— Assignment —
Every entry is to be returned unchanged, and no picture is to be included.

======== Source data

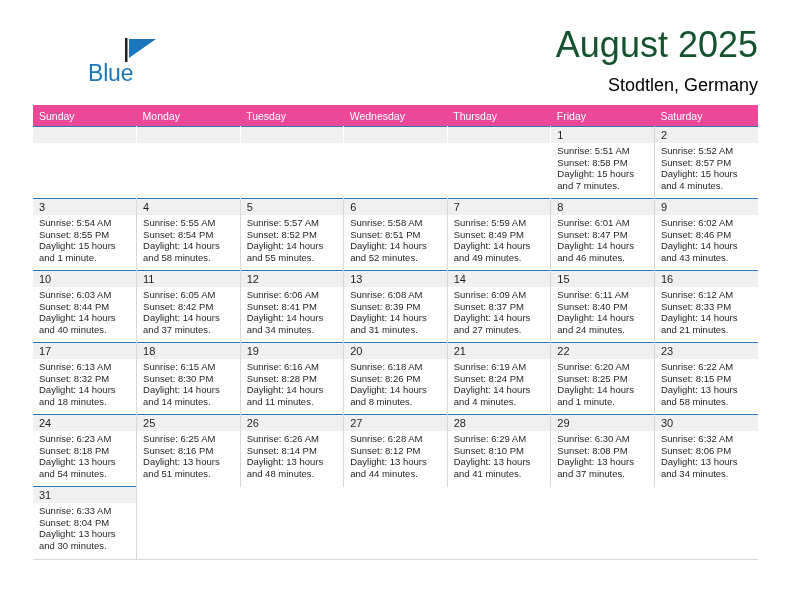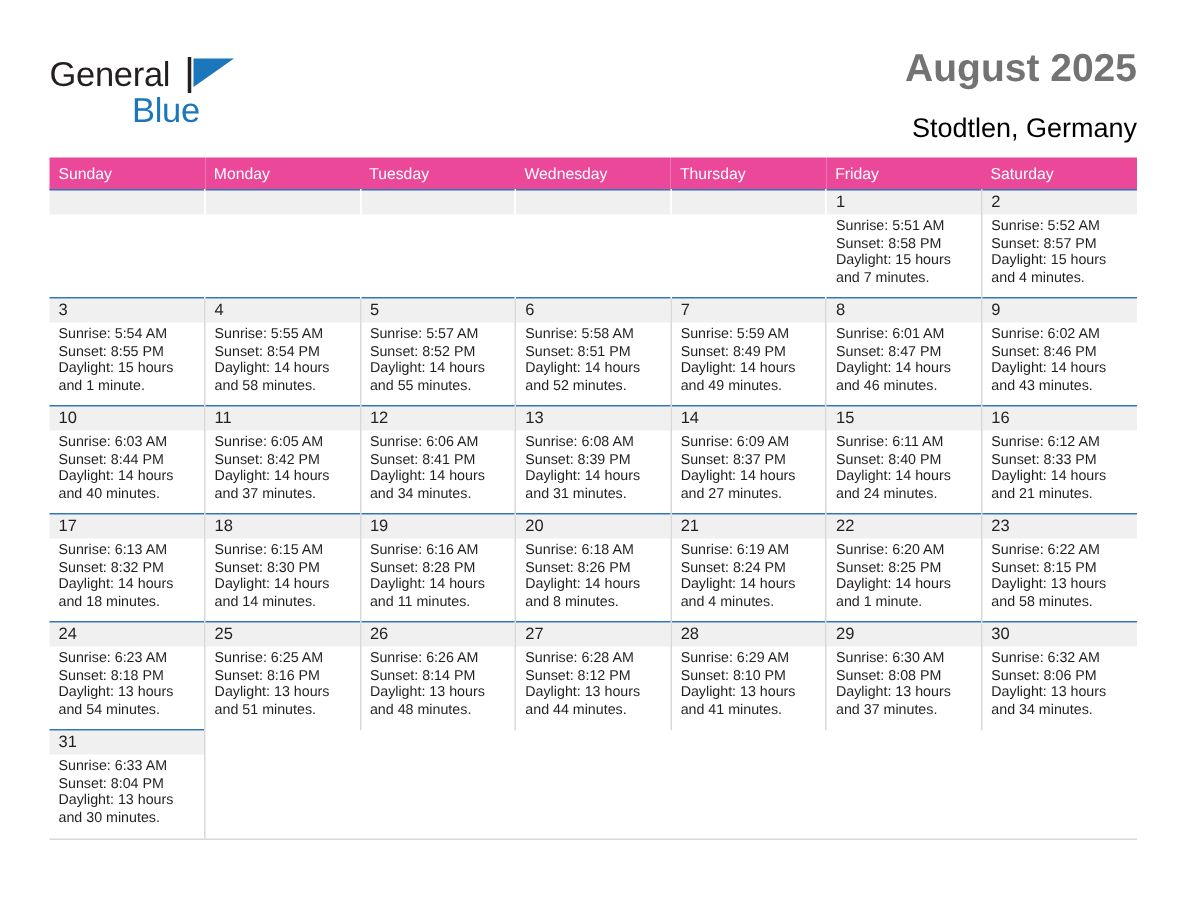"General" span.brand-general { html: <span>General</span> -> none }
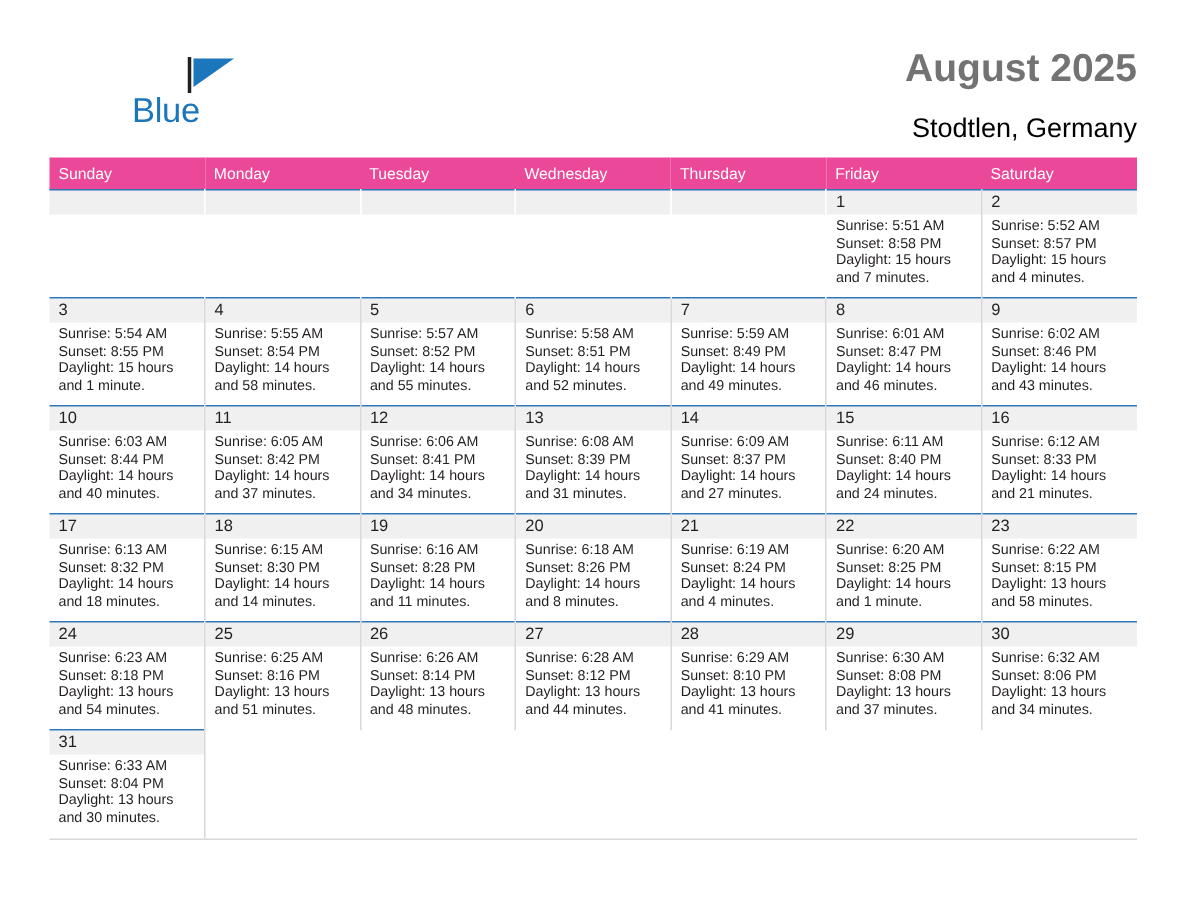"August 2025" .cal-title { color: #737373 -> #14532d; font-size: 26px -> 36px; font-weight: bold -> normal }
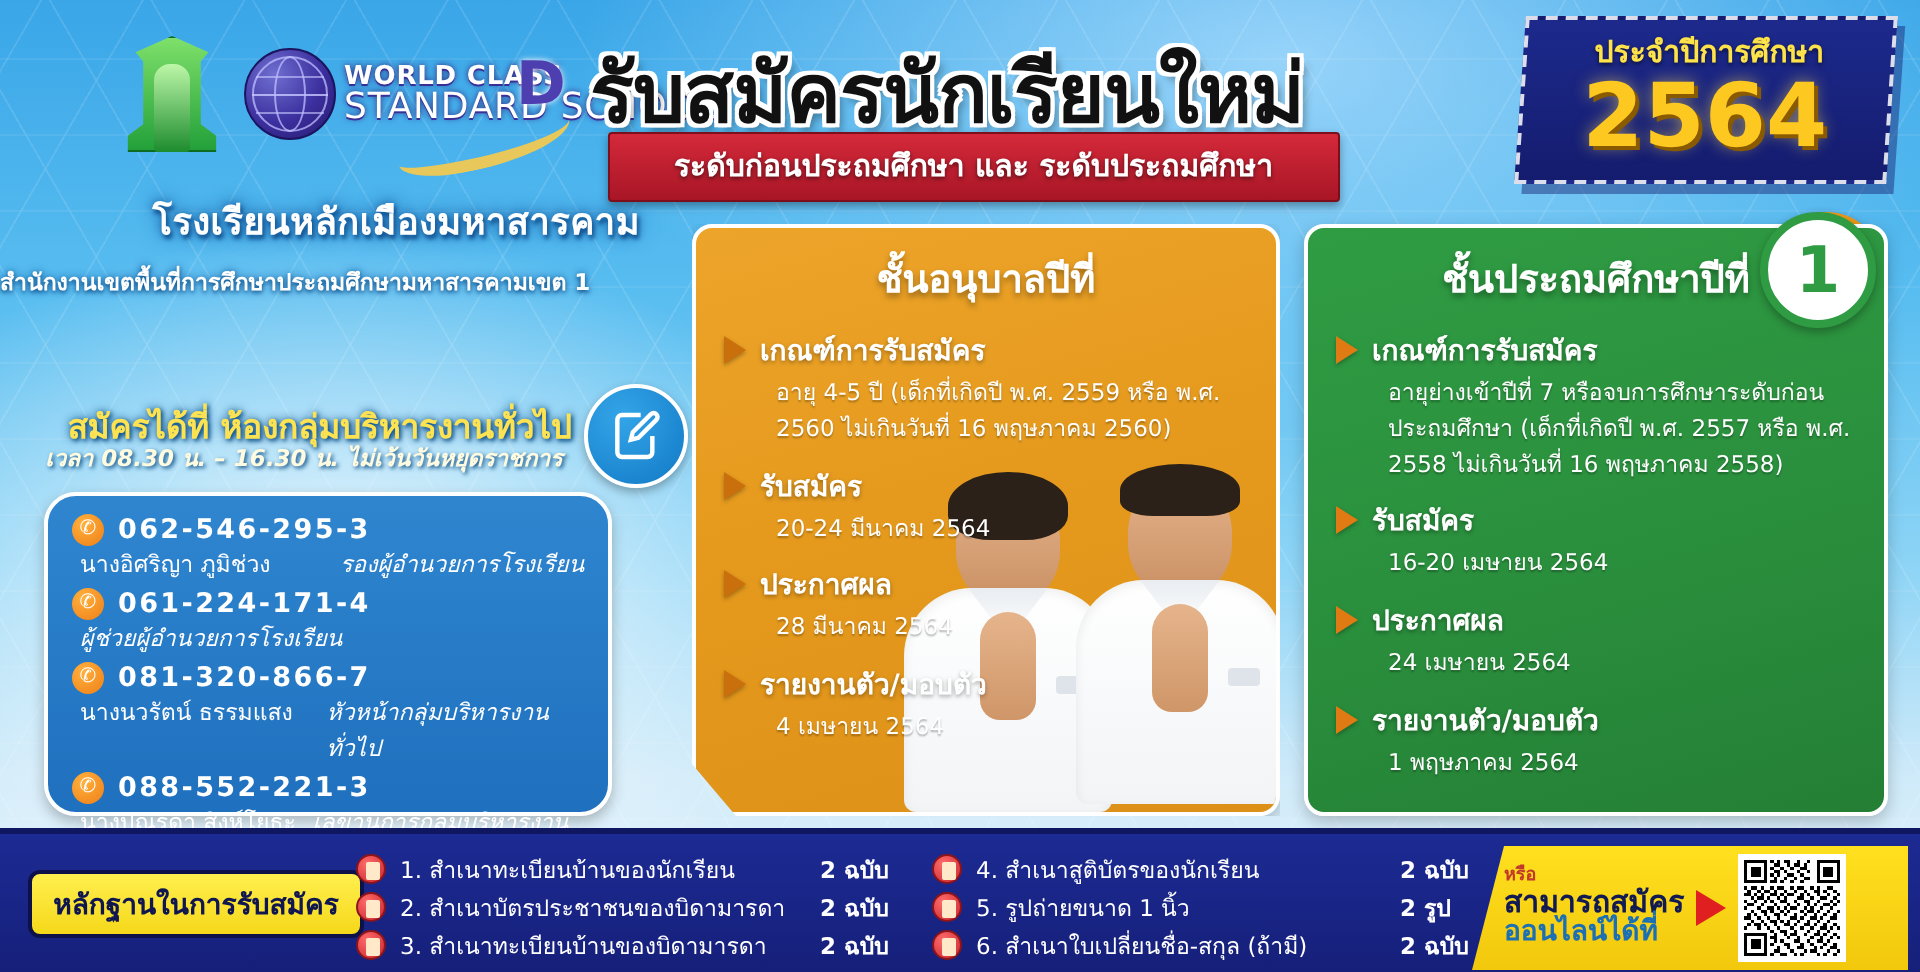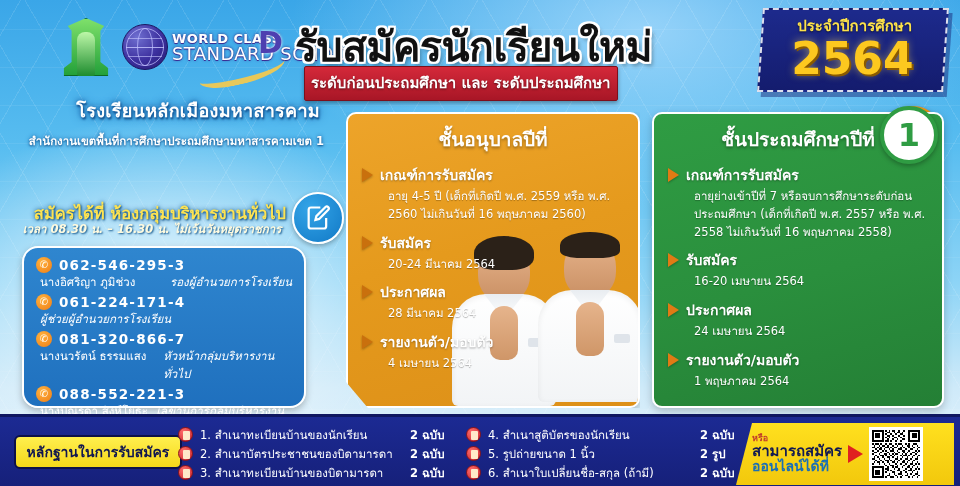"ระดับก่อนประถมศึกษา และ ระดับประถมศึกษา" .title-banner { padding: 4px 6px 5px -> 4px 32px 5px }
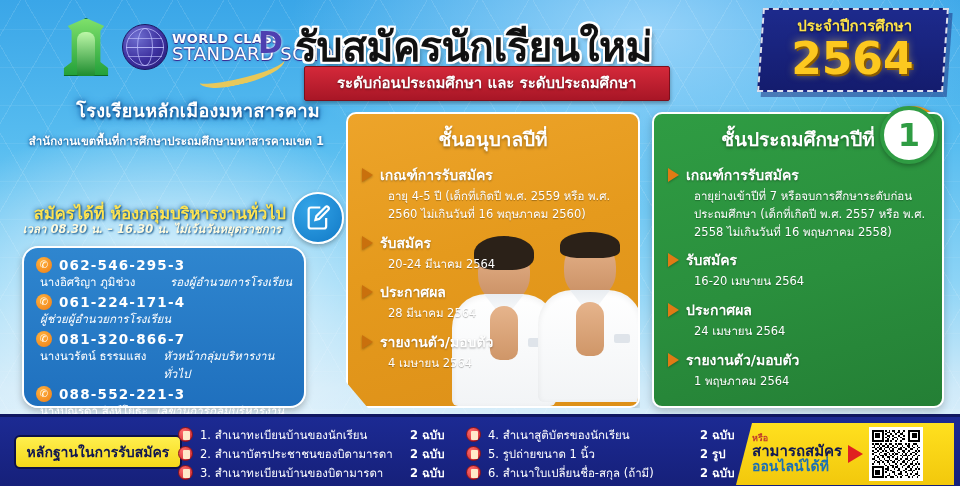"สำนักงานเขตพื้นที่การศึกษาประถมศึกษามหาส" .school-sub { text-align: right -> left }
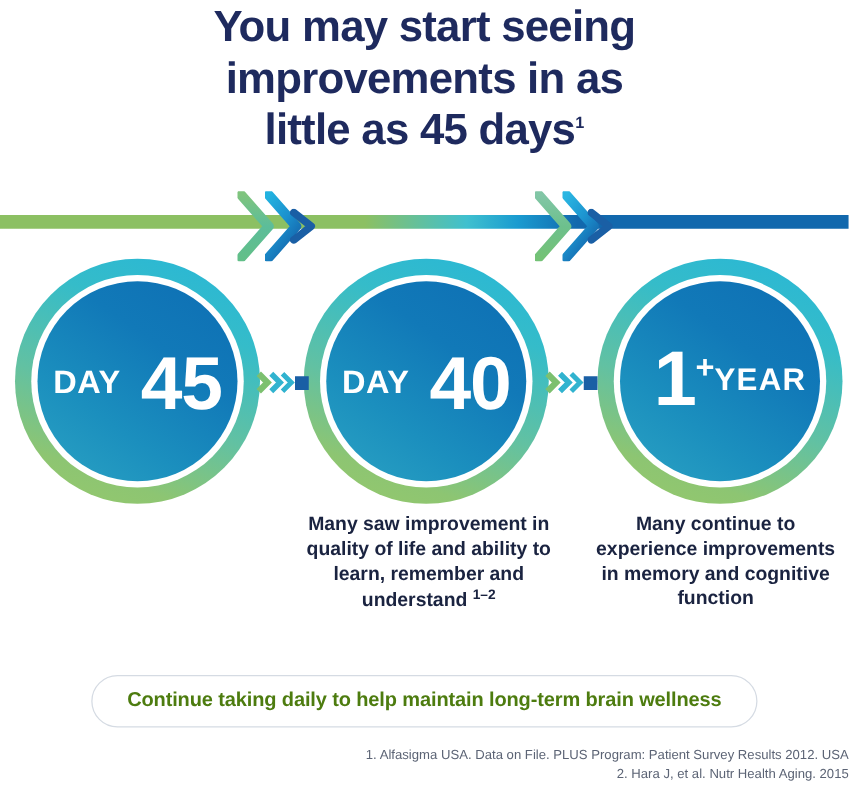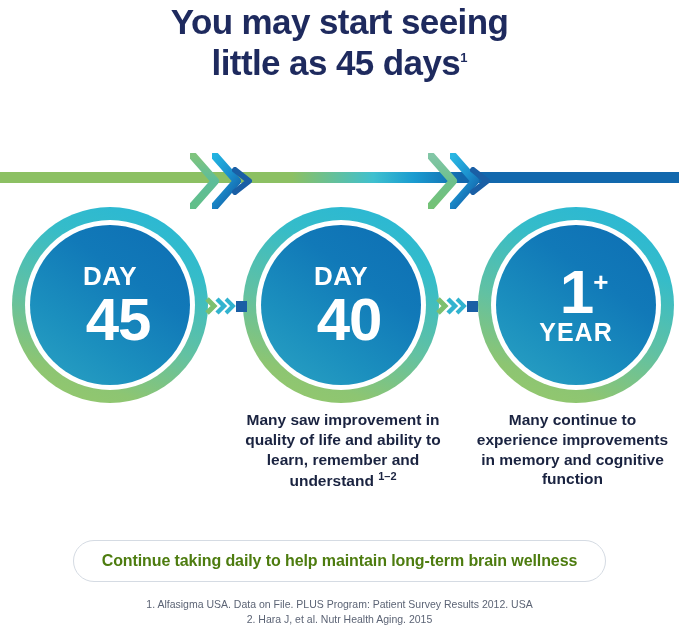"improvements in as" div { html: none -> <div>improvements in as</div> }
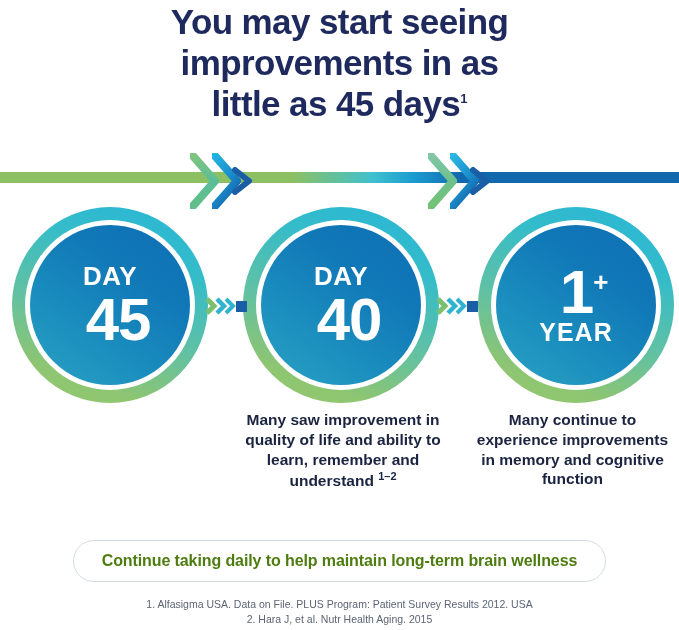"DAY" .inner { flex-direction: column -> none }
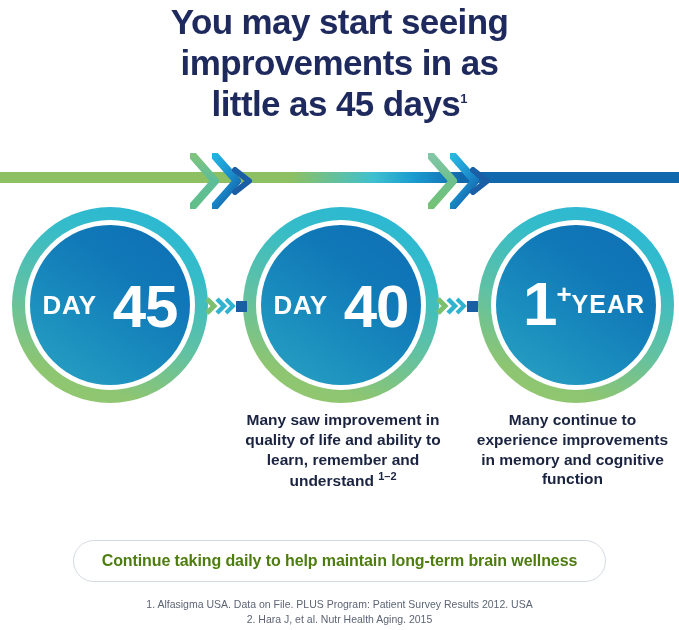"1. Alfasigma USA. Data on" .footnotes { text-align: center -> right }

================

— Exercise output —
"General" span.brand-general { html: <span>General</span> -> none }
"August 2025" .cal-title { color: #737373 -> #14532d; font-size: 26px -> 36px; font-weight: bold -> normal }
"ระดับก่อนประถมศึกษา และ ระดับประถมศึกษา" .title-banner { padding: 4px 6px 5px -> 4px 32px 5px }
"สำนักงานเขตพื้นที่การศึกษาประถมศึกษามหาส" .school-sub { text-align: right -> left }
"improvements in as" div { html: none -> <div>improvements in as</div> }
"DAY" .inner { flex-direction: column -> none }
"1. Alfasigma USA. Data on" .footnotes { text-align: center -> right }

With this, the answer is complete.